An icon of friendliness, Petaluma's welcome sign, may soon have to come down.
As Caltrans reconfigures the Petaluma Boulevard South interchange with Highway 101, the sign welcoming northbound motorists to the Egg Basket of the World is in the way.
But any changes won't be permanent, said Onita Pellegrini, chief executive of the Petaluma Chamber of Commerce.
It was the chamber that raised funds for the approximately 40-foot tall sign and installed it in 1975 at the southernmost entrance to town. (A matching sign welcomes southbound drivers near the pumpkin patch and corn field.)
The simple, orange-painted metal sign has a horizontal oval top with "Petaluma" in the center with the outline of hills behind it. The year the city was incorporated, 1858, is bracketed by "Sonoma County" on the underside curve. Underneath, between the steel support posts, are signs of the city's service clubs including Lions, Kiwanis, Elks and Rotary.

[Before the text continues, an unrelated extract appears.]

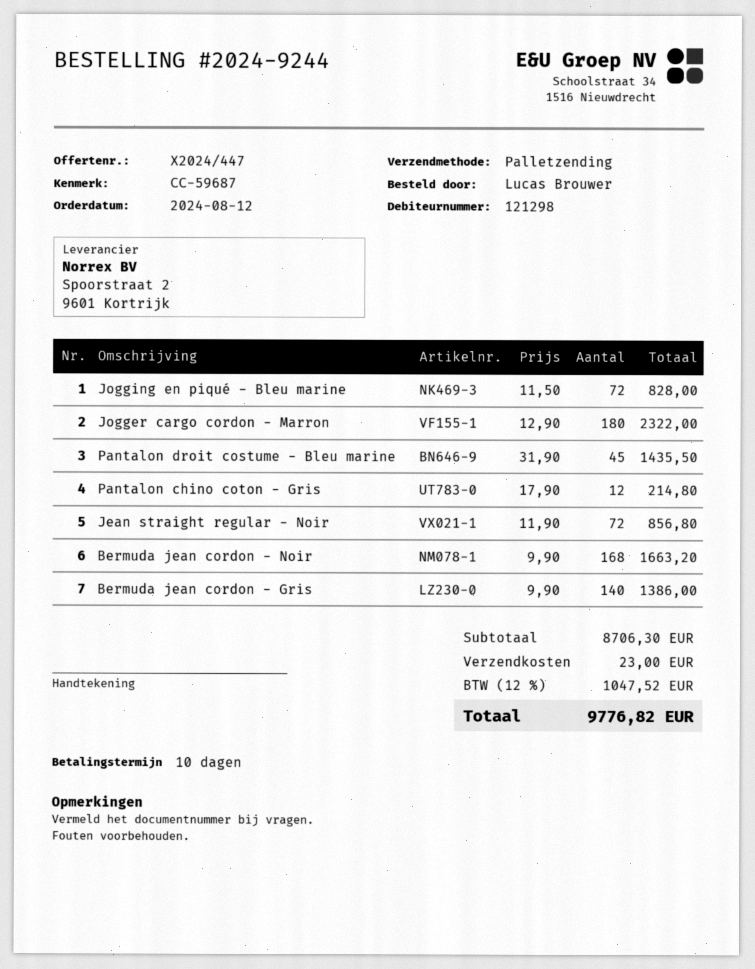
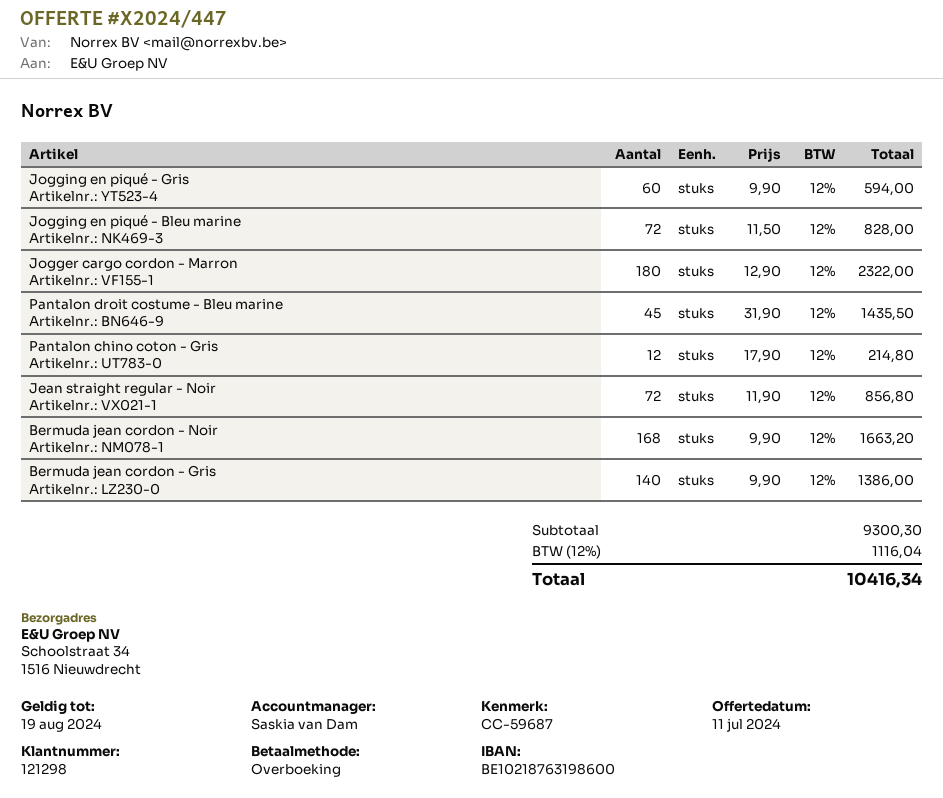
Jogging en piqué - Gris: none -> 60 x 9.90 = 594.00
subtotal: 8706.30 -> 9300.30
shipping: 23.00 -> none
tax: 12% = 1047.52 -> 12% = 1116.04
total: 9776.82 -> 10416.34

Some residents worry that the sign could be permanently lost, Pellegrini said. But a team of design professionals, city representatives and business leaders are working on a plan to restore and possibly modernize the sign – whose style is difficult to pin down.

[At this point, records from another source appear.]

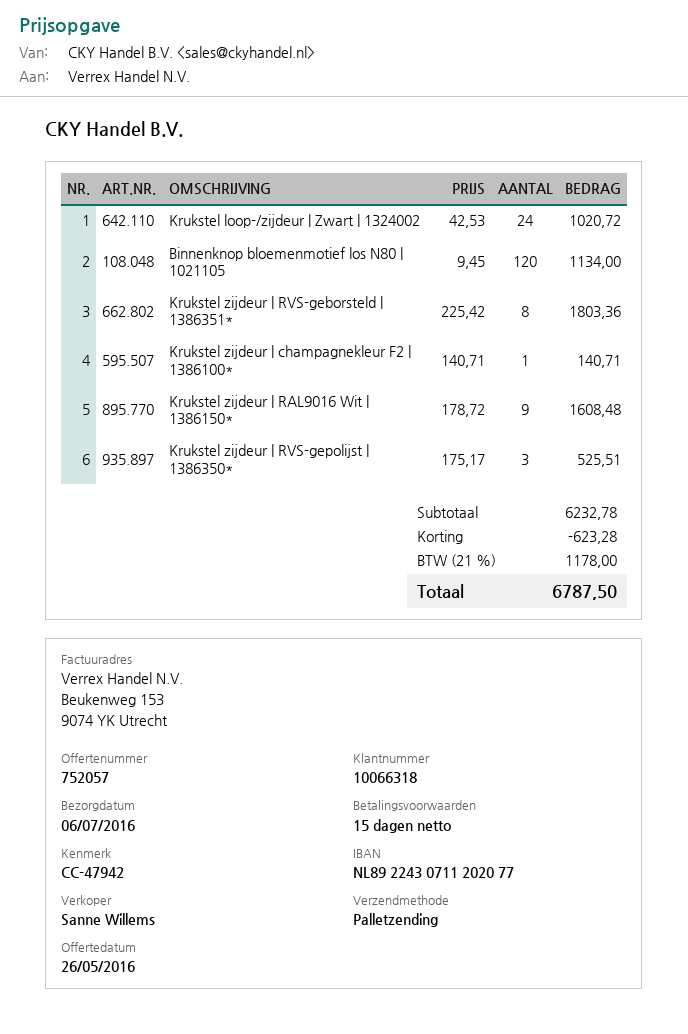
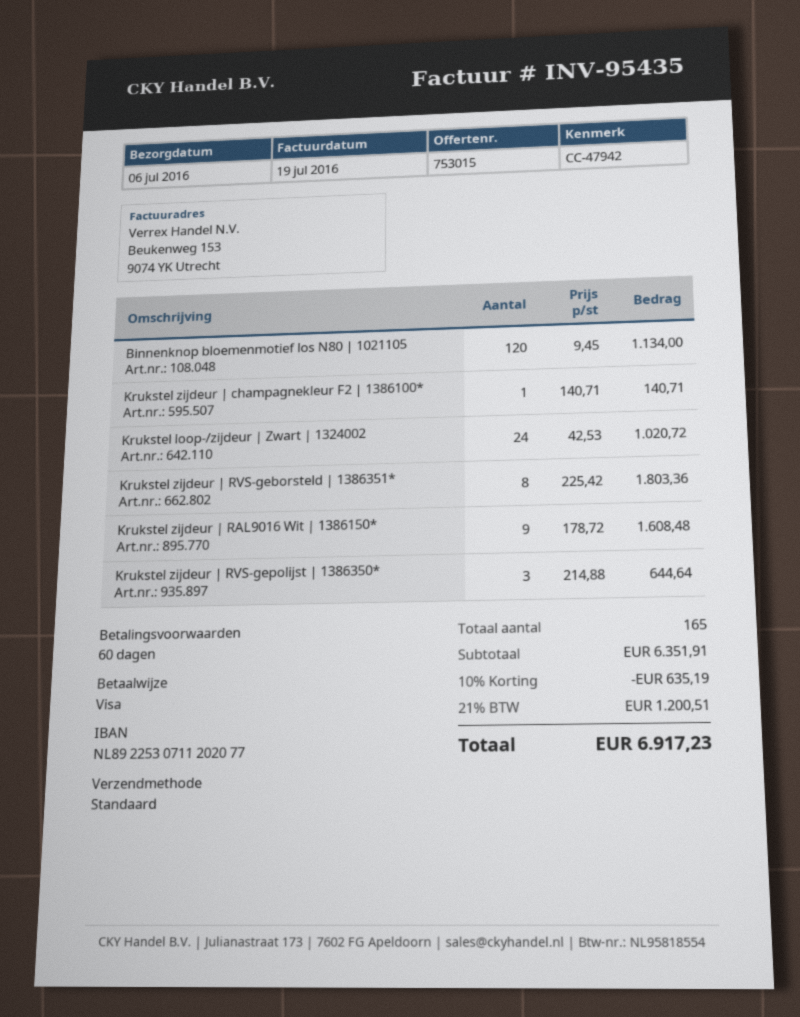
quote number: 752057 -> 753015
payment terms: 15 days -> 60 days
bank account: NL8922430711202077 -> NL8922530711202077
shipping method: pallet freight -> standard
Krukstel zijdeur | RVS-gepolijst | 1386350*: 3 x 175.17 = 525.51 -> 3 x 214.88 = 644.64
subtotal: 6232.78 -> 6351.91
discount: 623.28 -> 635.19
tax: 21% = 1178.00 -> 21% = 1200.51
total: 6787.50 -> 6917.23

"You mean the flyswatter?" asked City Councilman Gabe Kearney, who grew up in Petaluma and has passed the sign an untold number of times in his life.
"It's almost art deco-y. I'm not sure what it is," he said. "But I like it. I don't know anyone who doesn't like it."
The sign is on Caltrans property, so replacing a service group sign or even accessing it is complicated, Pellegrini said.
"Because it is seen from the freeway, we have to get someone's permission, we have to have permits from Caltrans," she said. "We have to make sure anything we put on the sign doesn't distort a driver's view, isn't flashing or reflective. That's why it's airy and open."
The Petaluma Design Guild and Ingrid Alverde, the city's economic development director, are creating a city marketing plan that the new sign may draw from, Pellegrini said. New colors, a logo or a motto maybe considered.
The City Council will likely weigh in on the final design.
"I wouldn't want it to change too much from what it is now," Kearney said. "The sign is kind of simplistic and it has that flyswatter look to it, but it's unique."
When the sign comes down — whenever construction needs the space — it could stay down for two years during the highway work.
It could go back up sooner if city-owned or even private land can be found for it. The northern sign is on city land.
"We don't want to lose the signs, they have some historic value and are part of our heritage," Pellegrini said. "Although it's not an easy process, we certainly will have welcome signs in Petaluma."